▶ [TASK DIRECTIONS]: Reproduce without any pictures the lines from the one that contains "Davidson | Goal: 13,824.84 -> 13,824.86" through the end of the records, exactly as written.

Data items
• • •

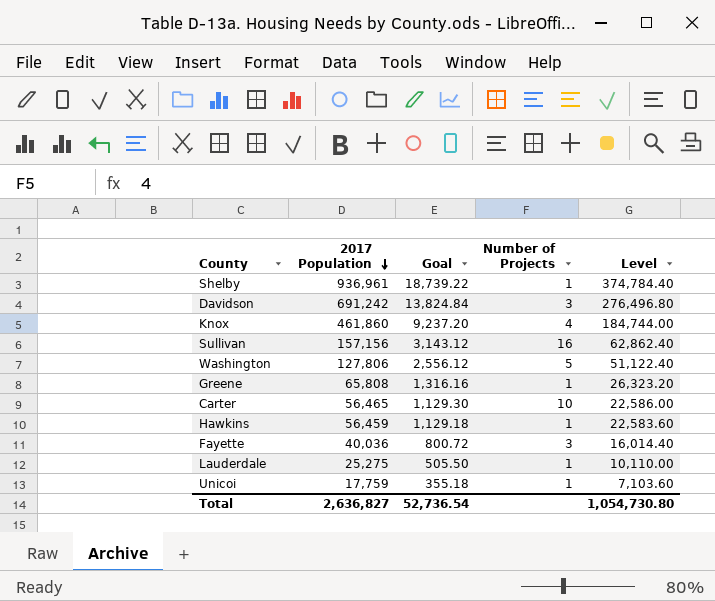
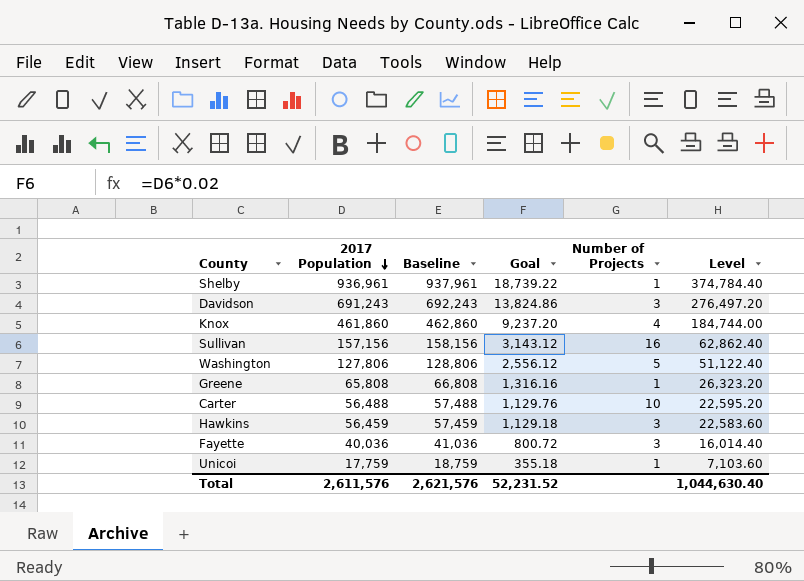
column Baseline | formula: none -> [2017 Population] + 1000
row Lauderdale: 25,275 | 505.50 | 1 | 10,110.00 -> none
Davidson | 2017 Population: 691,242 -> 691,243
Davidson | Goal: 13,824.84 -> 13,824.86
Davidson | Level: 276,496.80 -> 276,497.20
Carter | 2017 Population: 56,465 -> 56,488
Carter | Goal: 1,129.30 -> 1,129.76
Carter | Level: 22,586.00 -> 22,595.20
Hawkins | Number of Projects: 1 -> 3
Total | 2017 Population: 2,636,827 -> 2,611,576
Total | Goal: 52,736.54 -> 52,231.52
Total | Level: 1,054,730.80 -> 1,044,630.40

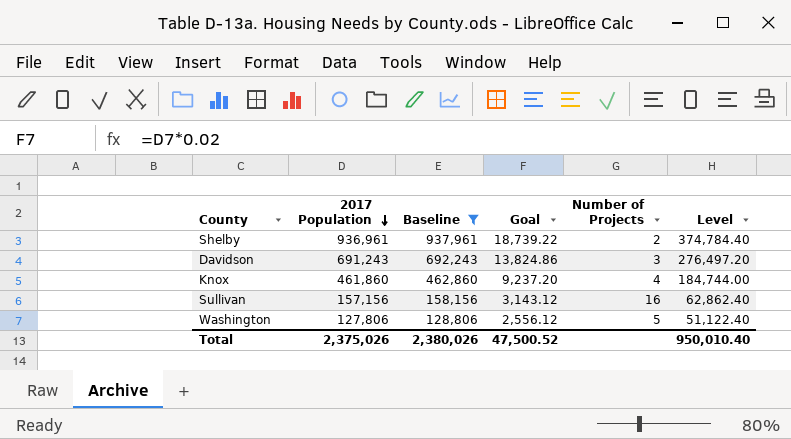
filter: none -> Baseline >= 128,806
Shelby | Number of Projects: 1 -> 2
Total | 2017 Population: 2,611,576 -> 2,375,026
Total | Baseline: 2,621,576 -> 2,380,026
Total | Goal: 52,231.52 -> 47,500.52
Total | Level: 1,044,630.40 -> 950,010.40

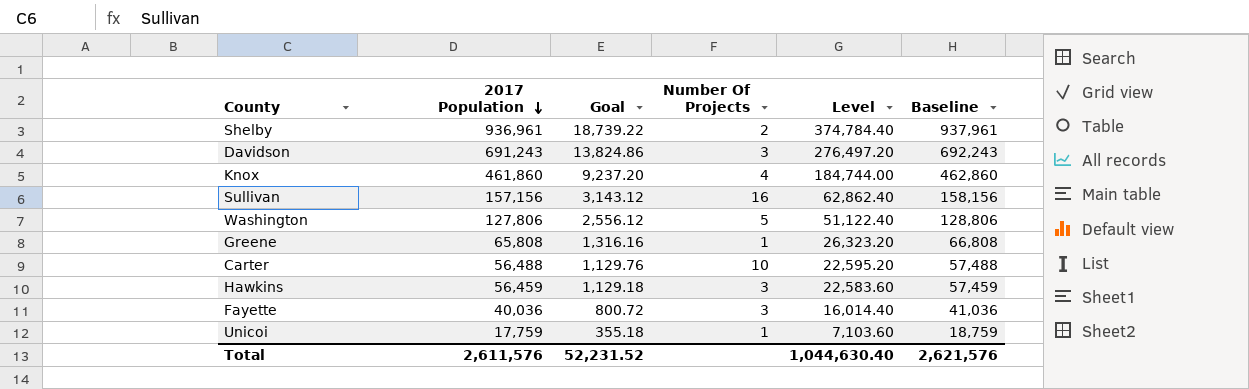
filter: Baseline >= 128,806 -> none
column name: Number of Projects -> Number Of Projects
column Baseline | position: 3 -> 6
Total | 2017 Population: 2,375,026 -> 2,611,576
Total | Goal: 47,500.52 -> 52,231.52
Total | Level: 950,010.40 -> 1,044,630.40
Total | Baseline: 2,380,026 -> 2,621,576

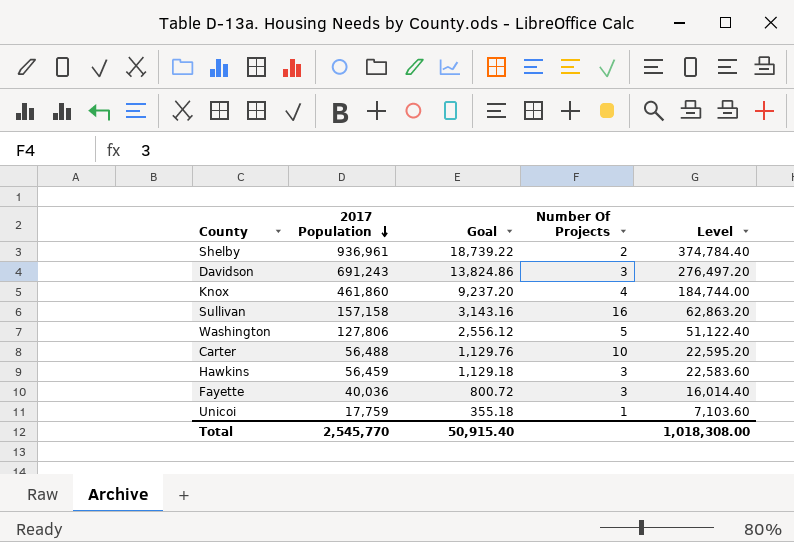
column Baseline | formula: [2017 Population] + 1000 -> none
row Greene: 65,808 | 1,316.16 | 1 | 26,323.20 | 66,808 -> none
Sullivan | 2017 Population: 157,156 -> 157,158
Sullivan | Goal: 3,143.12 -> 3,143.16
Sullivan | Level: 62,862.40 -> 62,863.20
Total | 2017 Population: 2,611,576 -> 2,545,770
Total | Goal: 52,231.52 -> 50,915.40
Total | Level: 1,044,630.40 -> 1,018,308.00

• • •

▶ [RESULT OF THE EXERCISE]:
Davidson | Goal: 13,824.84 -> 13,824.86
Davidson | Level: 276,496.80 -> 276,497.20
Carter | 2017 Population: 56,465 -> 56,488
Carter | Goal: 1,129.30 -> 1,129.76
Carter | Level: 22,586.00 -> 22,595.20
Hawkins | Number of Projects: 1 -> 3
Total | 2017 Population: 2,636,827 -> 2,611,576
Total | Goal: 52,736.54 -> 52,231.52
Total | Level: 1,054,730.80 -> 1,044,630.40

filter: none -> Baseline >= 128,806
Shelby | Number of Projects: 1 -> 2
Total | 2017 Population: 2,611,576 -> 2,375,026
Total | Baseline: 2,621,576 -> 2,380,026
Total | Goal: 52,231.52 -> 47,500.52
Total | Level: 1,044,630.40 -> 950,010.40

filter: Baseline >= 128,806 -> none
column name: Number of Projects -> Number Of Projects
column Baseline | position: 3 -> 6
Total | 2017 Population: 2,375,026 -> 2,611,576
Total | Goal: 47,500.52 -> 52,231.52
Total | Level: 950,010.40 -> 1,044,630.40
Total | Baseline: 2,380,026 -> 2,621,576

column Baseline | formula: [2017 Population] + 1000 -> none
row Greene: 65,808 | 1,316.16 | 1 | 26,323.20 | 66,808 -> none
Sullivan | 2017 Population: 157,156 -> 157,158
Sullivan | Goal: 3,143.12 -> 3,143.16
Sullivan | Level: 62,862.40 -> 62,863.20
Total | 2017 Population: 2,611,576 -> 2,545,770
Total | Goal: 52,231.52 -> 50,915.40
Total | Level: 1,044,630.40 -> 1,018,308.00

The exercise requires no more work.